Medidas que abren un nuevo debate e invita a preguntar si son justos y necesarios estos impuestos. Desde Ryanair consideran que no es la solución. “Las aerolíneas ya pagamos impuestos medioambientales. Este año, Ryanair pagará 630 millones de euros en tasas medioambientales, incluida la ecotasa en Cataluña”, apunta Alejandra Ruiz, portavoz de la aerolínea, quien señala que, en caso de aplicarlos, debería ser “en igualdad de condiciones para todos”.

RYANAIR SE DEFIENDE

El discurso de la irlandesa choca con un informe de la Federación Europea de Transporte y Medio Ambiente (T&E). Ryanair se sitúa a la cabeza en ranking de las diez compañías que más gases con efecto invernadero emiten a la atmósfera.
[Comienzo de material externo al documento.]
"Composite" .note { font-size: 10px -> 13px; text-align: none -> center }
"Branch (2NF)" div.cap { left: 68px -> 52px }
Esta entidad, independiente de la UE, asegura que Ryanair declaró el año pasado 9,9 megatoneladas de gases de este tipo en 2018, un 6,9% más que en el ejercicio precedente, y con un incremento de casi un 50% en el último lustro.
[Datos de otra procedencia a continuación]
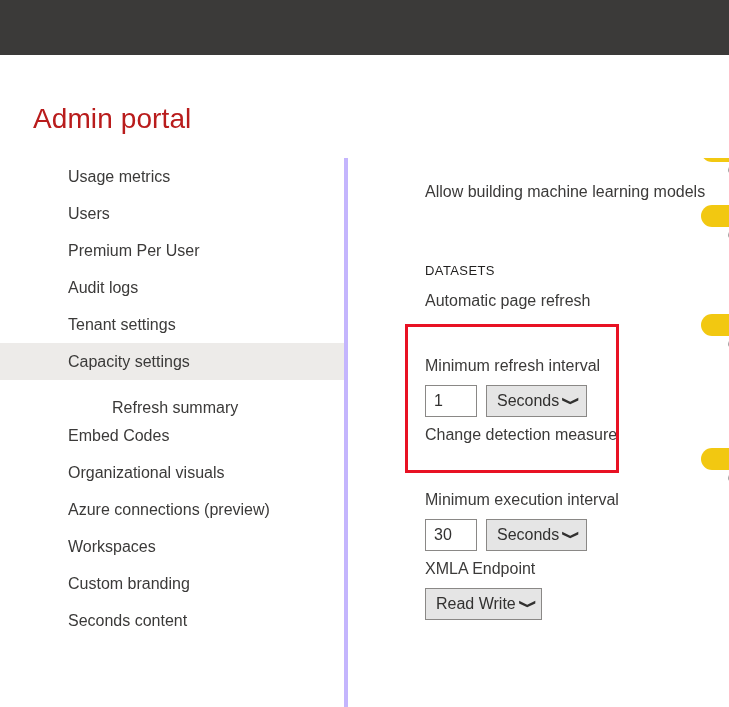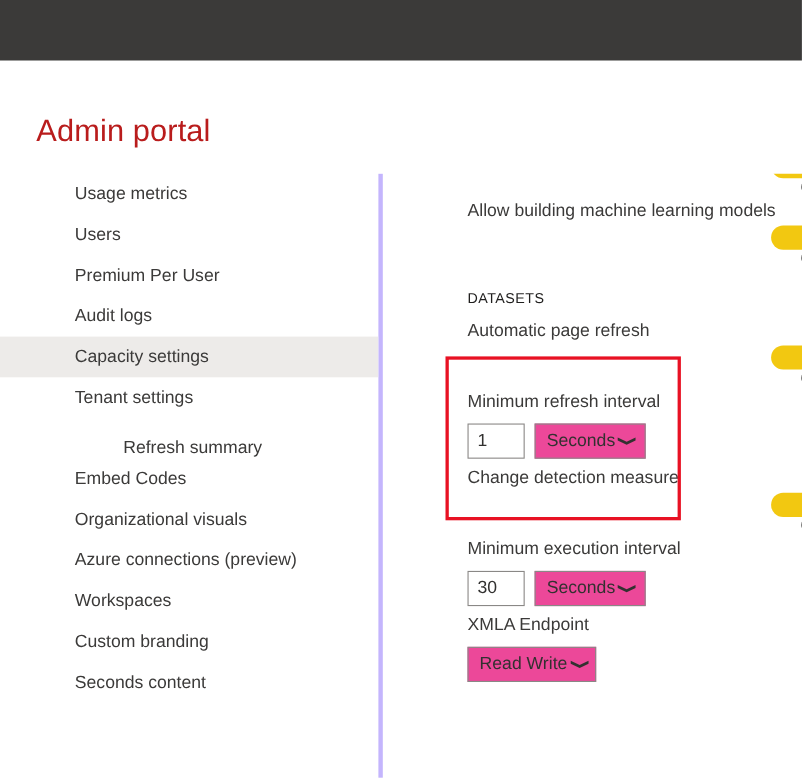"Capacity settings" div.nav-item { order: before "Tenant settings" -> after "Tenant settings" }
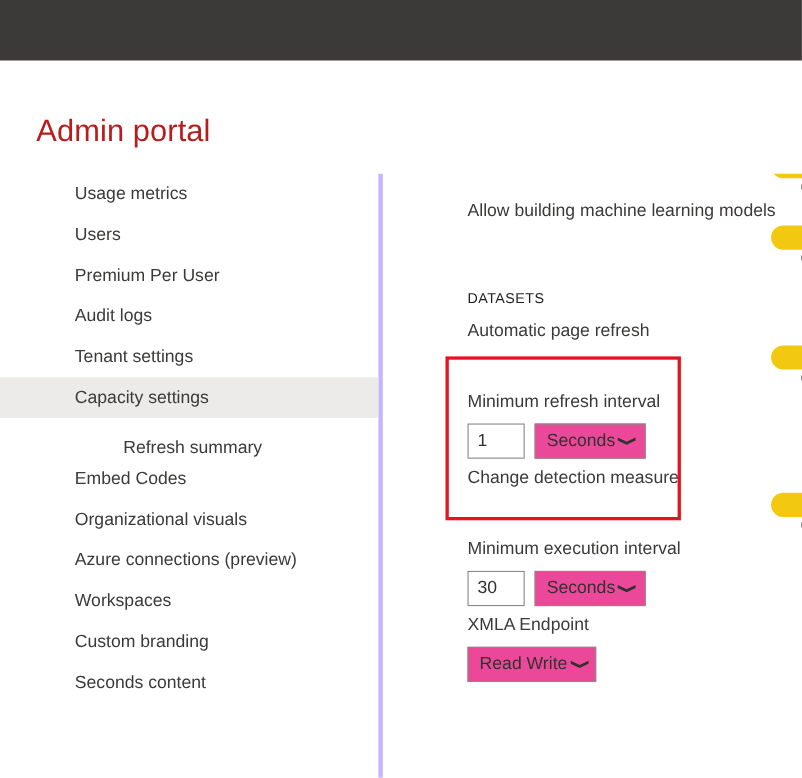"Seconds" .select-box { background: #ec4899 -> #e5e5e5 }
La low cost siempre se ha defendido al afirmar que genera 66g anuales de CO2 por pasajero y kilómetro, significativamente por debajo de sus competidores. Esto se consigue, en parte, por sus altos índices de ocupación (del 96%). Además, alegan que “este informe solo mide los vuelos dentro de la UE, por lo que dejaría fuera a Lufthansa o IAG”. 

Pero Ryanair no es la única señalada. Dentro de este mismo ranking, otras aerolíneas como Jet2.com, Wizz Air, EasyJet o Vueling aumentaron más rápidamente que la irlandesa sus emisiones de carbono.

Según analistas de Bloomberg, las emisiones de CO2 de las principales aerolíneas de Europa (Lufthansa, IAG, Air France, Ryanair, EasyJet, Norwegian y Wizz) aumentaron aproximadamente un 16% entre 2015 y 2018, y los expertos esperan que esta tendencia continúe en los próximos años a pesar de las promesas de reducción voluntaria. Las emisiones agregadas de las líneas aéreas de la UE representan alrededor del 2,5% del total en Europa.